In the end, remember that bad things happen to good people all of the time. As riders, we understand the risks, and that’s probably part of the allure for many of us; the thrill of managing and becoming one with an animal that is so incredibly powerful. If the worst happens, realize that you are actually holding yourself back if you let the fear get the best of you, and that by getting back at it as quickly as possible, you are actually helping to avoid the fear mechanism all together.
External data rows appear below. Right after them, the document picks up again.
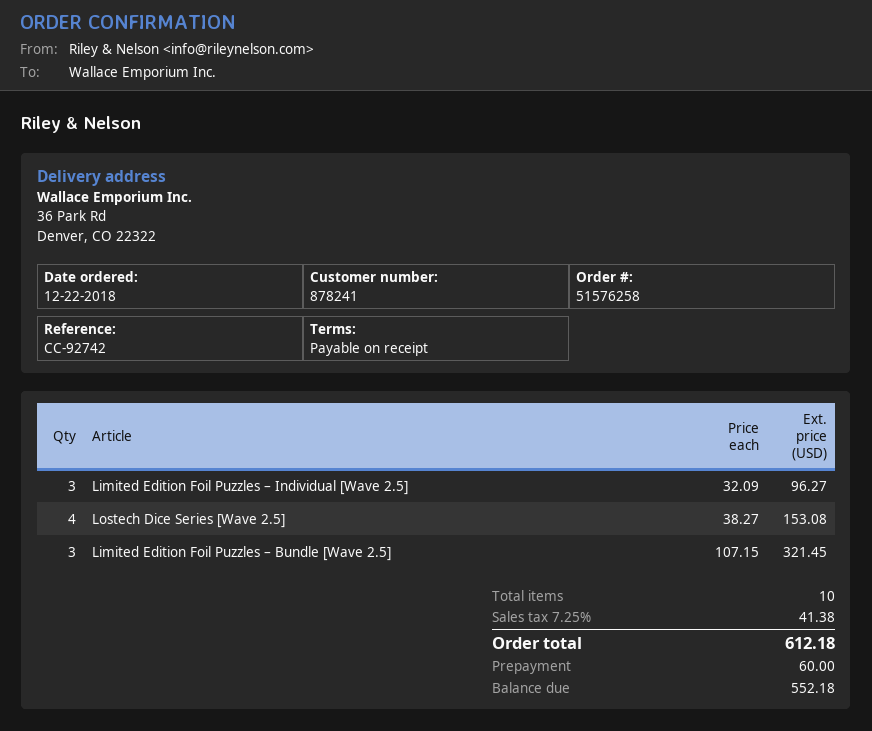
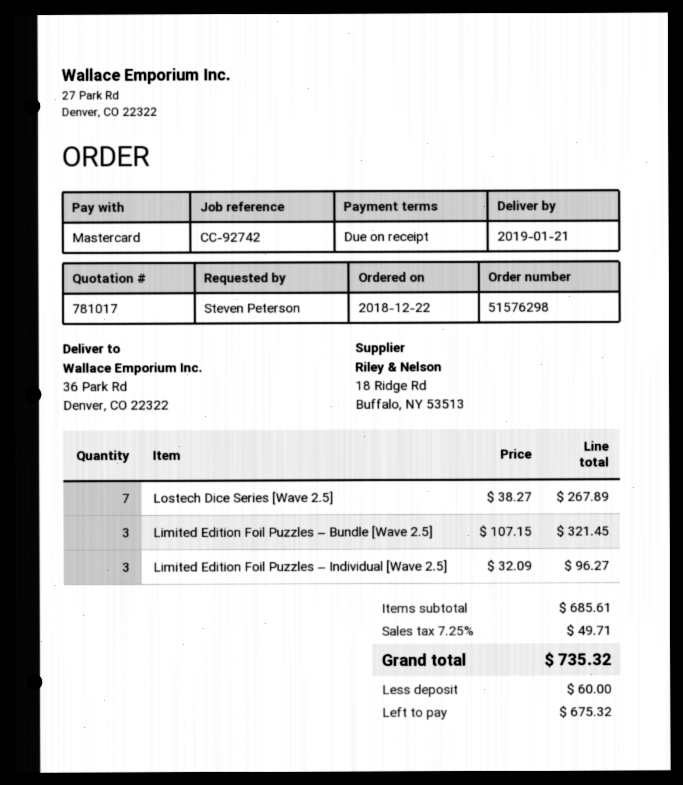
order number: 51576258 -> 51576298
Lostech Dice Series [Wave 2.5]: 4 x 38.27 = 153.08 -> 7 x 38.27 = 267.89
tax: 7.25% = 41.38 -> 7.25% = 49.71
total: 612.18 -> 735.32
balance: 552.18 -> 675.32

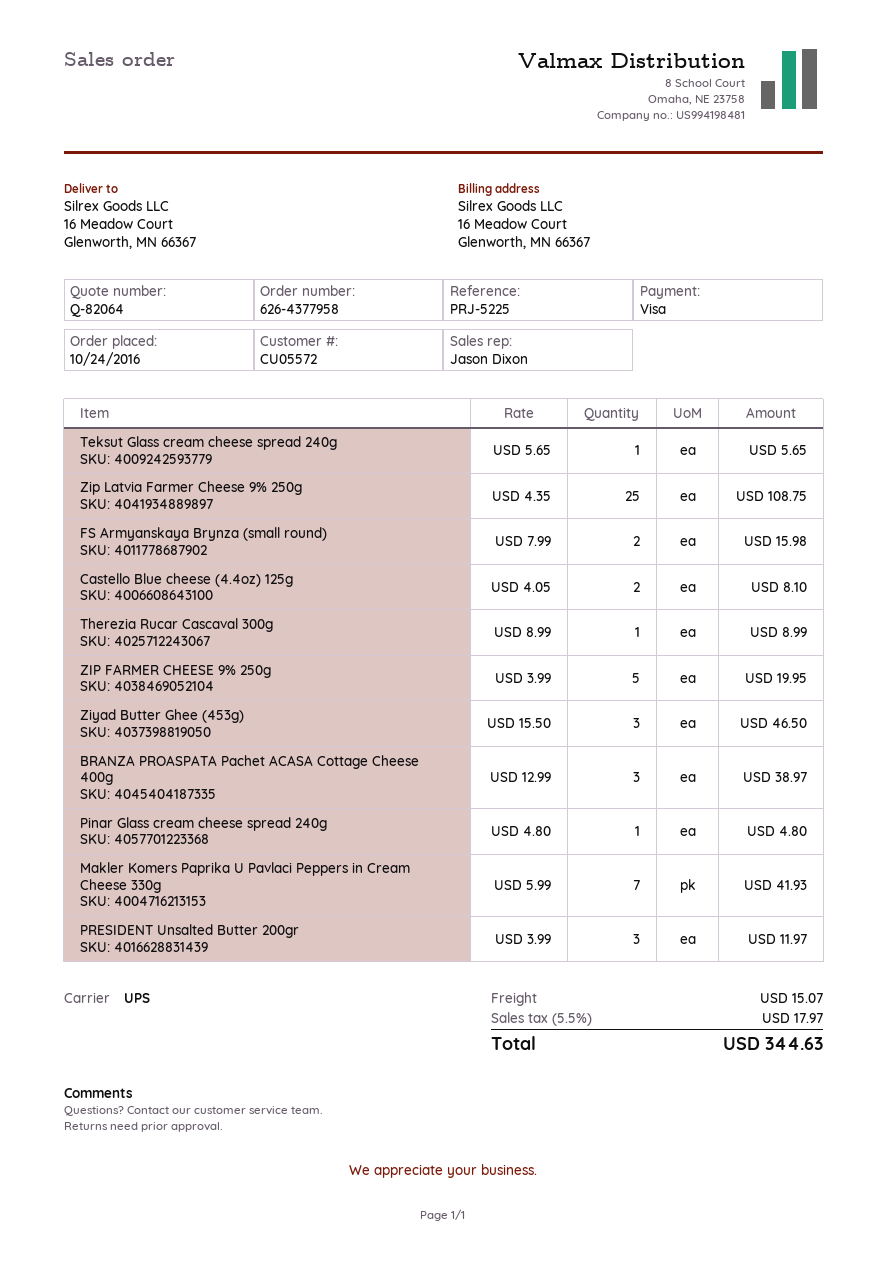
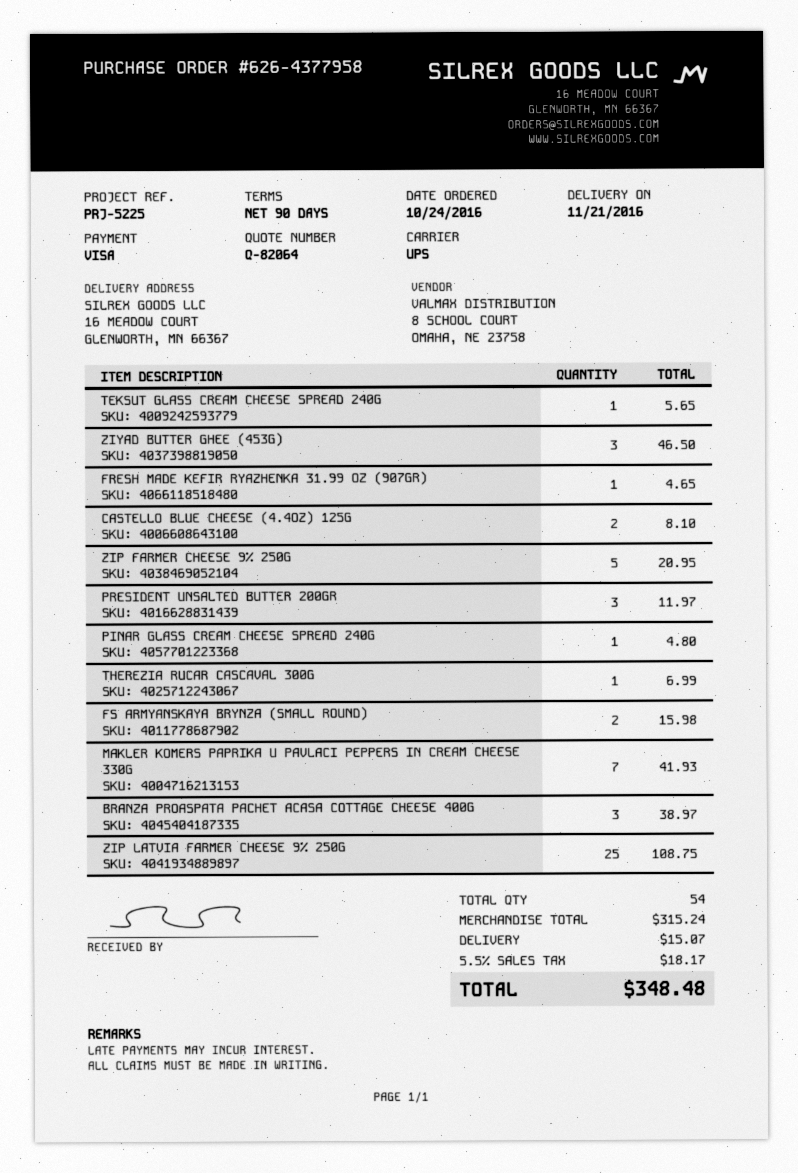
Therezia Rucar Cascaval 300g: 1 for 8.99 -> 1 for 6.99
ZIP FARMER CHEESE 9% 250g: 5 for 19.95 -> 5 for 20.95
FRESH MADE KEFIR RYAZHENKA 31.99 OZ (907GR): none -> 1 for 4.65
tax: 5.5% = 17.97 -> 5.5% = 18.17
total: 344.63 -> 348.48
For all of the student riders out there, or parents of student riders, your trainers are not being “mean” when they try to get you back into the saddle as quickly as possible after a fall, they are actually practicing immediate exposure therapy. And, in closing, a little “do what I say and not what I do” is probably warranted…listen to your doctors advice so as not to put yourself in physical danger; telling my story was simply meant to illustrate how someone who had been riding all of her life could have very well succumbed to fear and ended what will hopefully be a life rich with “horsey adventures”.